Ambien is a sedative-hypnotic drug used to treat insomnia, manufactured by Sanofi Aventis. It was approved for use in 1999. In 2007 the Food and Drug Administration demanded more accurate labeling be applied following worrying cases of, among other things, sleep-driving in patients using the drug.
Ambien Sleep Driving
Following numerous reports of patients who had taken Ambien and experienced side effects into the following day, the FDA required the drug’s label identify several risks, including allergic reactions and a range of complex sleep behaviors.
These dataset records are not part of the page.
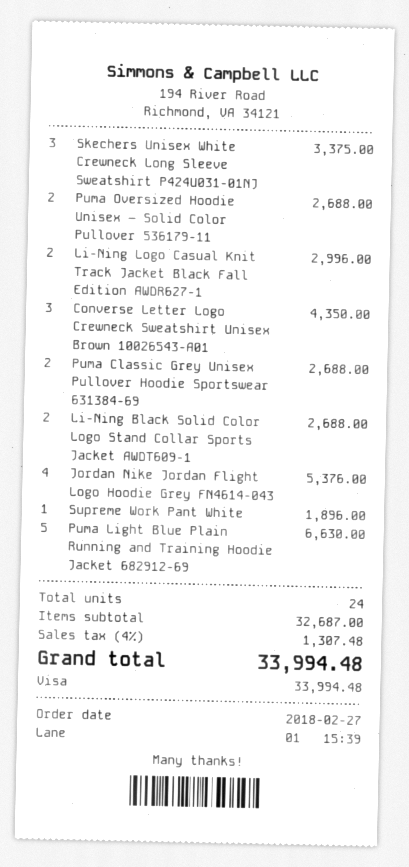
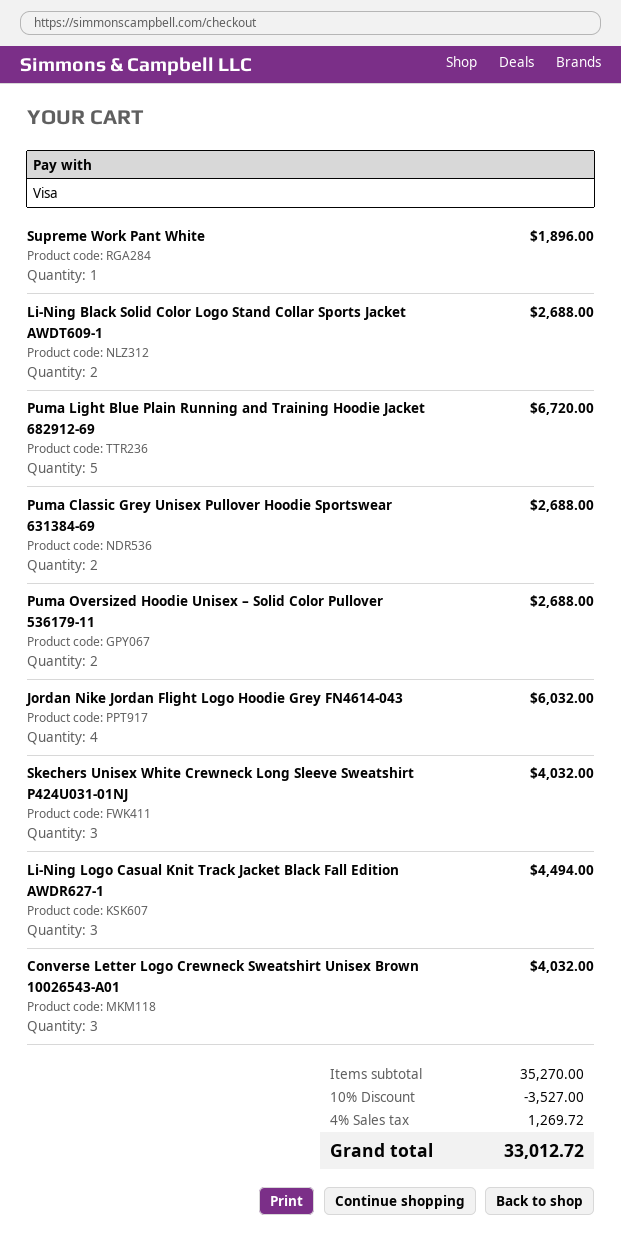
Skechers Unisex White Crewneck Long Sleeve Sweatshirt P424U031-01NJ: 3 for 3375.00 -> 3 for 4032.00
Li-Ning Logo Casual Knit Track Jacket Black Fall Edition AWDR627-1: 2 for 2996.00 -> 3 for 4494.00
Converse Letter Logo Crewneck Sweatshirt Unisex Brown 10026543-A01: 3 for 4350.00 -> 3 for 4032.00
Jordan Nike Jordan Flight Logo Hoodie Grey FN4614-043: 4 for 5376.00 -> 4 for 6032.00
Puma Light Blue Plain Running and Training Hoodie Jacket 682912-69: 5 for 6630.00 -> 5 for 6720.00
subtotal: 32687.00 -> 35270.00
discount: none -> 10% = 3527.00
tax: 4% = 1307.48 -> 4% = 1269.72
total: 33994.48 -> 33012.72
These sleep behaviors include sleep driving. Sleep driving, the process of driving while not truly awake under the influence of a sedative-hypnotic drug, is characterized by total lack of recall for the patient. Other reported cases include patients binge eating with no later memory, sleepwalking, sleep sex, amnesia, and daytime sleepiness and residual feelings of being drugged.
Ambien Side Effects
The FDA also asked Sanofi Aventis to contact doctors and health care providers and provide notice of the new warnings. Individuals with a history of sleepwalking may experience stronger side effects, and it’s possible that women are also more likely to engage in sleep-activity such as sleep related eating disorders.
Ambien’s generic name is zolpidem tartrate, and similar sedative-hypnotic drugs also targeted by the FDA include Butisol Sodium, Carbrital, Dalmane, Doral, Halcion, Lunesta, Placidyl, Prosom, Restoril, Rozerem, Seconal, and Sonata.